Everyday's a Holiday

Holidays of the Year

March 27, 2006

March 26th - Mothering Sunday UK

Mothering Sunday was also known as 'Refreshment Sunday' or 'Mid-Lent Sunday'. It was often called Refreshment Sunday because the fasting rules for Lent were relaxed, in honour of the Feeding of the Five Thousand, a story in the Christian Bible. No one is absolutely certain exactly how the idea of Mothering Sunday began, but we know that on this day, about four hundred years ago, people who lived in little villages made a point of going not to their local church but to the nearest big church. To what was called the Mother Church. And some would go to the nearest city to worship in the cathedral. For a long time, it has also been a day for giving thanks for all the things our mothers do for us. Years ago, it was common practice for servants and other people working away from home to visit their parents and give their mothers a present of money, a trinklet or something to eat. The most favoured food was - as it still is in some families - the 'simnel cake'.
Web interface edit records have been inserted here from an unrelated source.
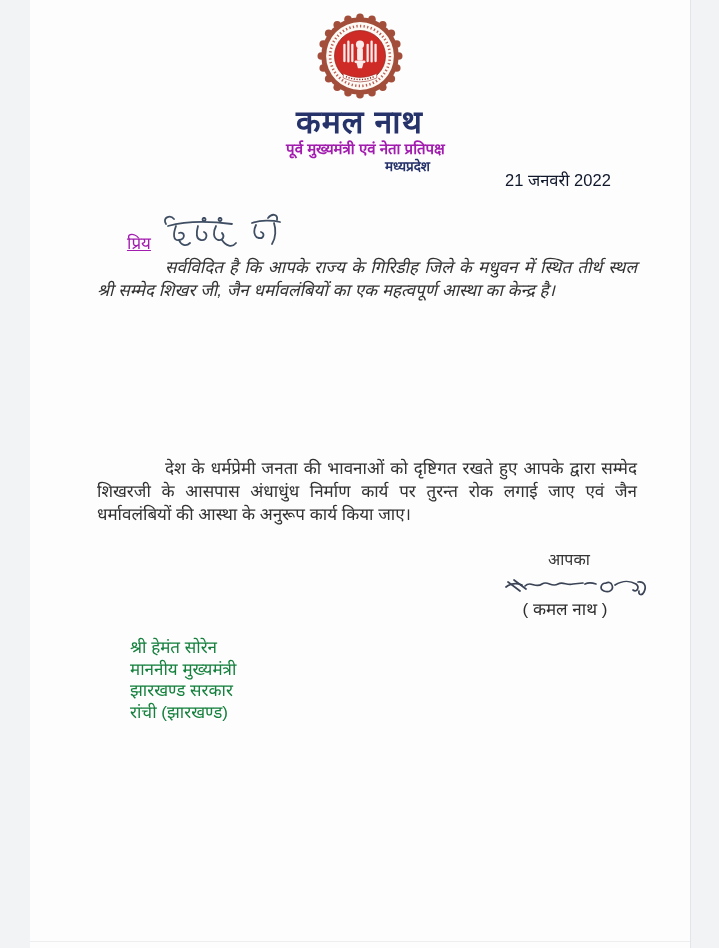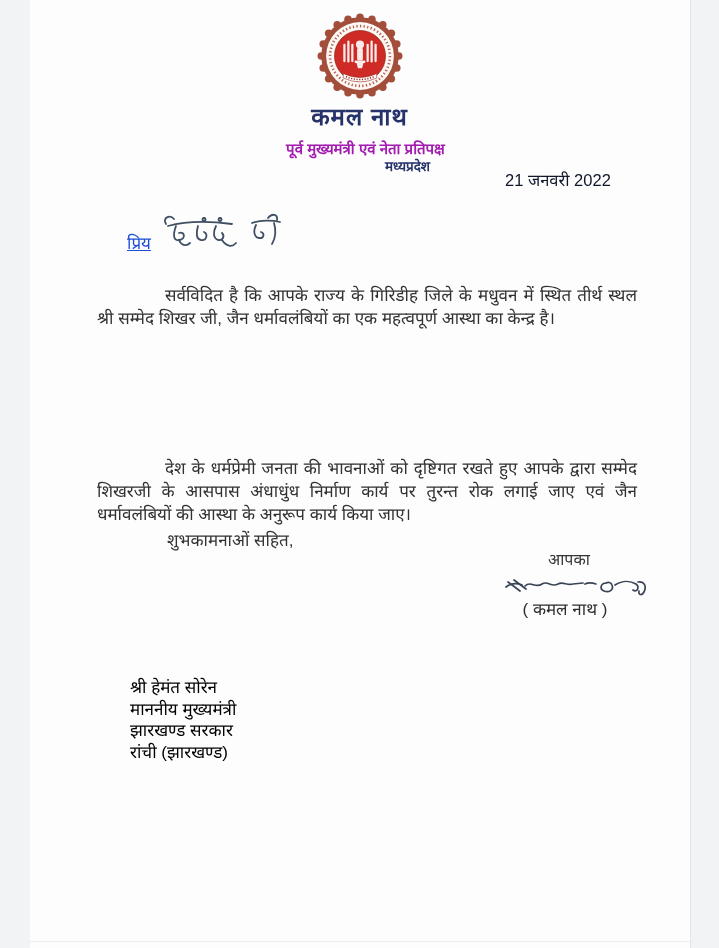--- a/index.html
+++ b/index.html
@@ -14,7 +14,7 @@
   .emblem { position:absolute; left:316px; top:12px; }
 
   .lh-name   { position:absolute; left:0; top:99px;  width:719px; text-align:center;
-               font-size:24px; font-weight:bold; color:#26336b; letter-spacing:1px; }
+               font-size:32px; font-weight:bold; color:#26336b; letter-spacing:1px; }
   .lh-title  { position:absolute; left:0; top:138px; width:719px; text-align:center;
                font-size:15px; font-weight:bold; color:#a21caf;margin-left:6px; }
   .lh-region { position:absolute; left:0; top:157px; width:719px; text-align:center;

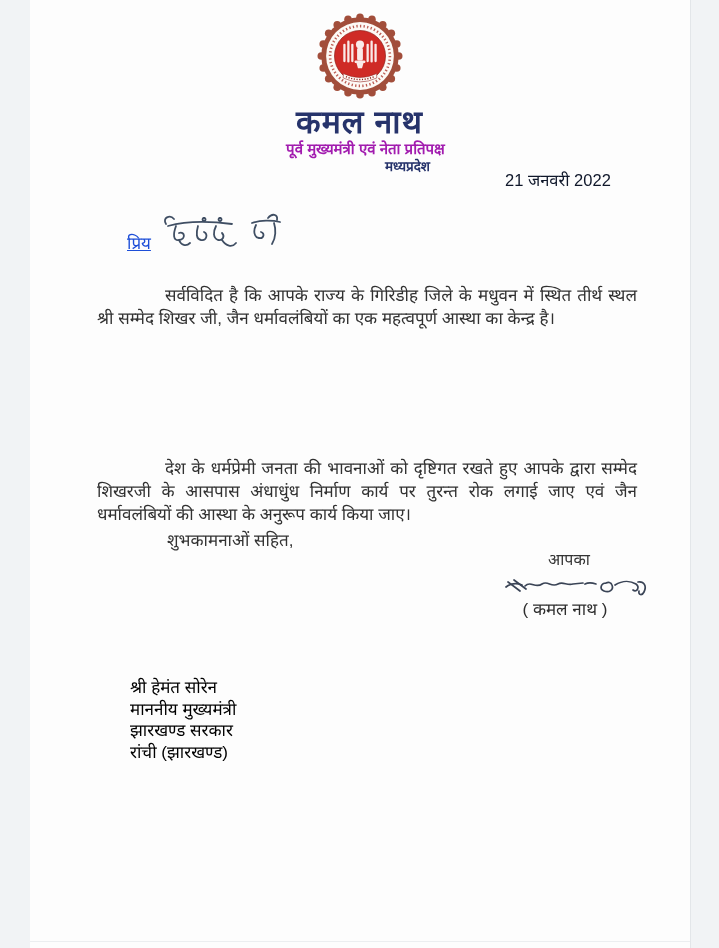--- a/index.html
+++ b/index.html
@@ -22,7 +22,7 @@
 
   .date { position:absolute; left:505px; top:168px; font-size:16.5px; color:#0f172a; }
 
-  .salutation-word { position:absolute; left:127px; top:231px; font-size:17px; color:#1d4ed8;text-decoration:underline; }
+  .salutation-word { position:absolute; left:127px; top:231px; font-size:17px; color:#a21caf;text-decoration:underline; }
   .greeting-hand   { position:absolute; left:160px; top:210px; }
 
   .para { position:absolute; left:97px; width:540px; margin:0;

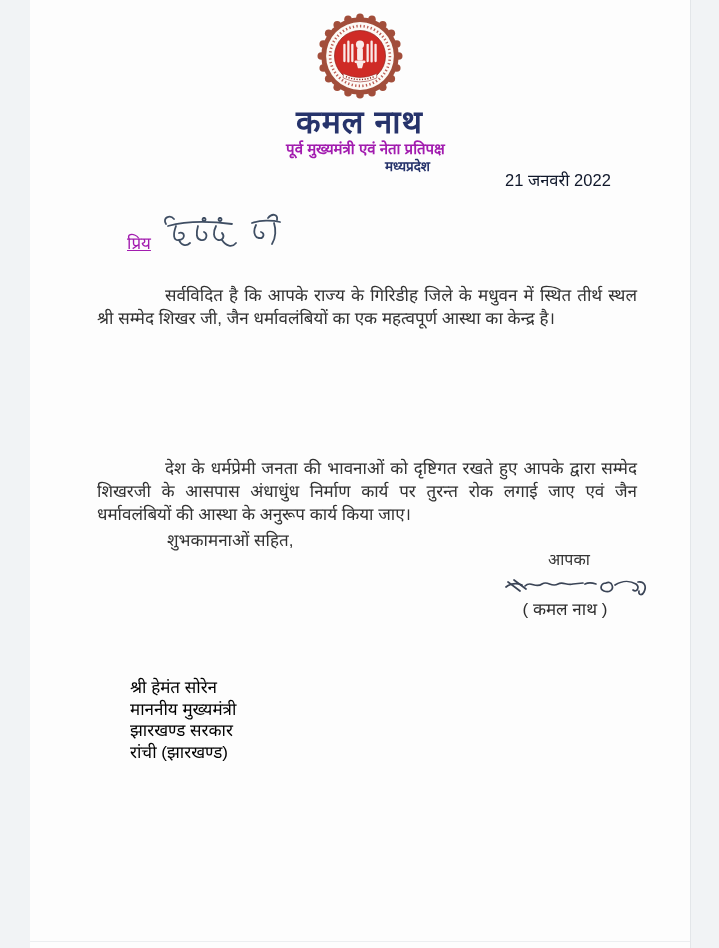--- a/index.html
+++ b/index.html
@@ -28,7 +28,7 @@
   .para { position:absolute; left:97px; width:540px; margin:0;
           font-size:17px; line-height:23px; color:#313131;
           text-align:justify; text-indent:68px; }
-  .p1 { top:284px; } .p2 { top:358px; } .p3 { top:457px; }
+  .p1 { top:256px;font-style:italic; } .p2 { top:358px; } .p3 { top:457px; }
 
   .closing { position:absolute; left:167px; top:528px; font-size:17px; color:#333; }
   .yours   { position:absolute; left:548px; top:548px; font-size:16px; color:#333; }

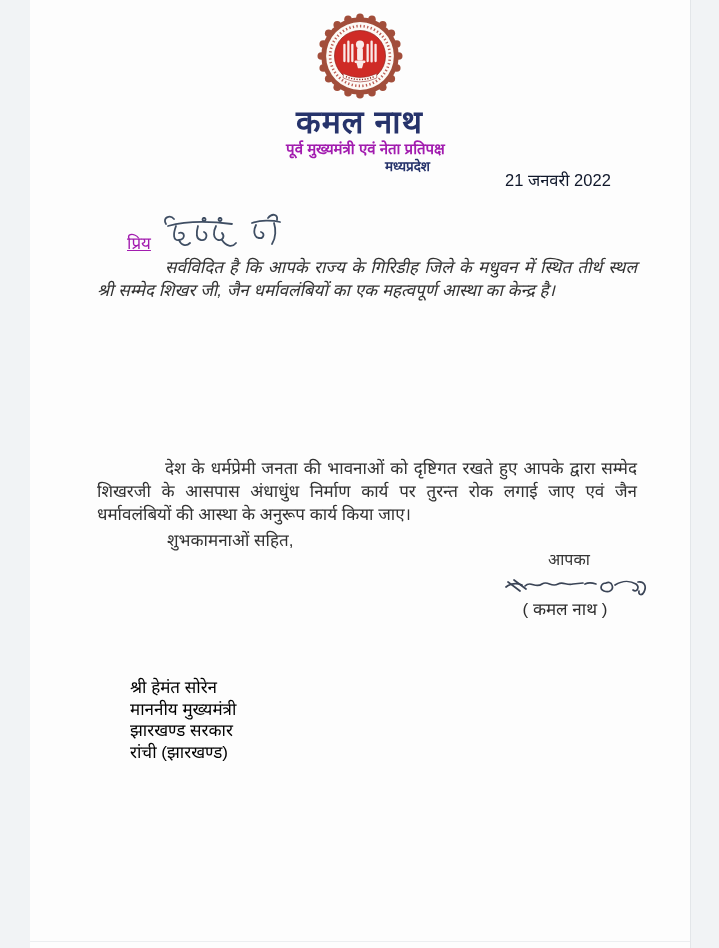--- a/index.html
+++ b/index.html
@@ -121,7 +121,6 @@
   <p class="para p1">सर्वविदित है कि आपके राज्य के गिरिडीह जिले के मधुवन में स्थित तीर्थ स्थल श्री सम्मेद शिखर जी, जैन धर्मावलंबियों का एक महत्वपूर्ण आस्था का केन्द्र है।</p>
   <p class="para p3">देश के धर्मप्रेमी जनता की भावनाओं को दृष्टिगत रखते हुए आपके द्वारा सम्मेद शिखरजी के आसपास अंधाधुंध निर्माण कार्य पर तुरन्त रोक लगाई जाए एवं जैन धर्मावलंबियों की आस्था के अनुरूप कार्य किया जाए।</p>
 
-  <div class="closing">शुभकामनाओं सहित,</div>
 
   <div class="yours">आपका</div>
   <svg class="signature-hand" width="150" height="30" viewBox="0 0 150 30" aria-label="कमल नाथ (हस्ताक्षर)">

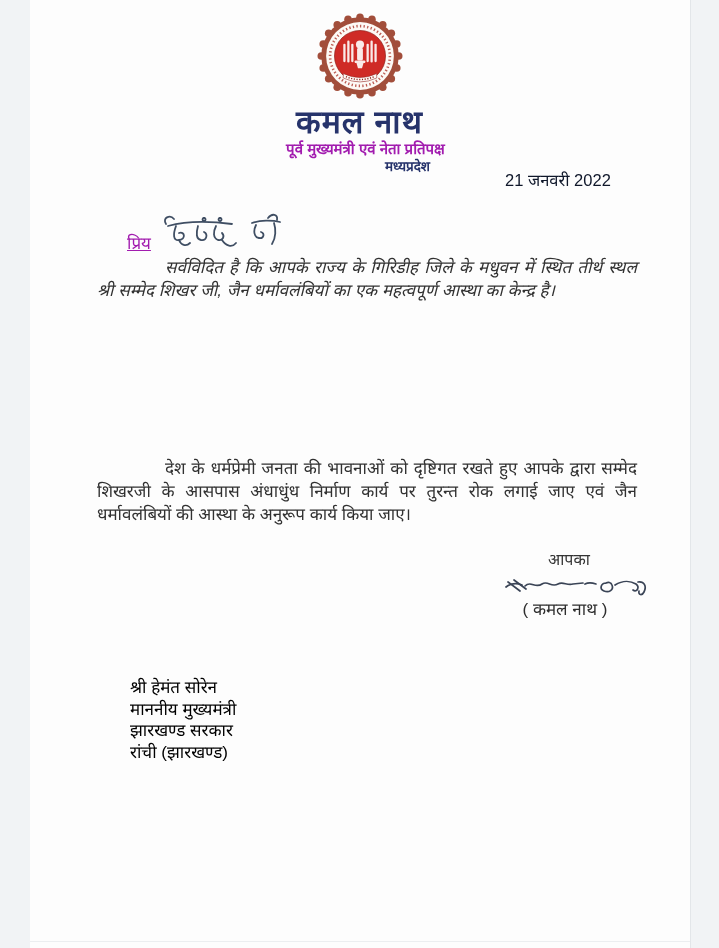--- a/index.html
+++ b/index.html
@@ -37,7 +37,7 @@
                  font-size:17px; color:#2e2e2e; }
 
   .recipient { position:absolute; left:130px; top:637px; font-size:17px;
-               line-height:21.5px; color:#000000;margin-top:40px; }
+               line-height:21.5px; color:#15803d; }
 
   .footer { position:absolute; left:150px; top:898px; width:460px; text-align:center; color:#2a3565; }
   .footer-rule  { width:278px; height:2px; background:#39406e; margin:0 auto 3px; }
The Simnel cake is a fruit cake. A flat layer of marzipan (sugar almond paste) is placed on top of and decorated with 11 marzipan balls representing the 12 apostles minus Judas, who betrayed Christ.

How is Mothering Sunday celebrated in England? Mothering Sunday is a time when children pay respect to their Mothers. Children often give their Mothers a gift and a card.
Many churches give the children in the congregation a little bunch of spring flowers during the Mothering Sunday service, to give to their mothers.

Simnel Cake

Cake:
1 1/4 sticks butter or margarine
3/4 cup sugar
2 cups plain flour
1 1/2 tsp baking powder
3 eggs
3 cups mixed dried fruit
1/2 cup chopped almonds
1/2 cup cherries
1/2 cup mixed peel
2 tbsp milk
1 tsp mixed spice (pumpkin spice)

Almond Paste:
2 cups ground almonds
1 cup icing (confectioners) sugar
1/2 cup sugar
1 tsp lemon juice
2 drops almond essence (extract)
1 beaten egg
1. Cream the butter and sugar together.
2. Sieve the flour, baking powder and mixed spice together.
3. Beat the eggs and add, one at a time, with a spoonful of the flour, into the butter and sugar mixture.
4. Add all the other ingredients and fold in carefully.
5. Make the almond paste. Mix almonds, icing sugar and castor sugar together. Add lemon juice, almond essence and enough egg to form a fairly dry paste.
6. Cut the almond paste in two and roll out one half to the size of the 8 in./20 cm diameter cake tin.
7. Put half the cake mixture into the greased tin, then place the almond paste layer on top of that before adding the rest of the cake mixture.
8. Bake in oven at 300 degrees for 2-2 1/2 hours. This is difficult to test with a fork to see if the cake is cooked as the almond paste is sticky when hot. Press the cake with a finger; it should be firm.
9. Allow to cool in the tin for a short while before turning out.
10. When cool, decorate with the remaining almond paste. A traditional way is to put 11 balls around the top edge, to represent the Apostles, minus Judas who betrayed Jesus.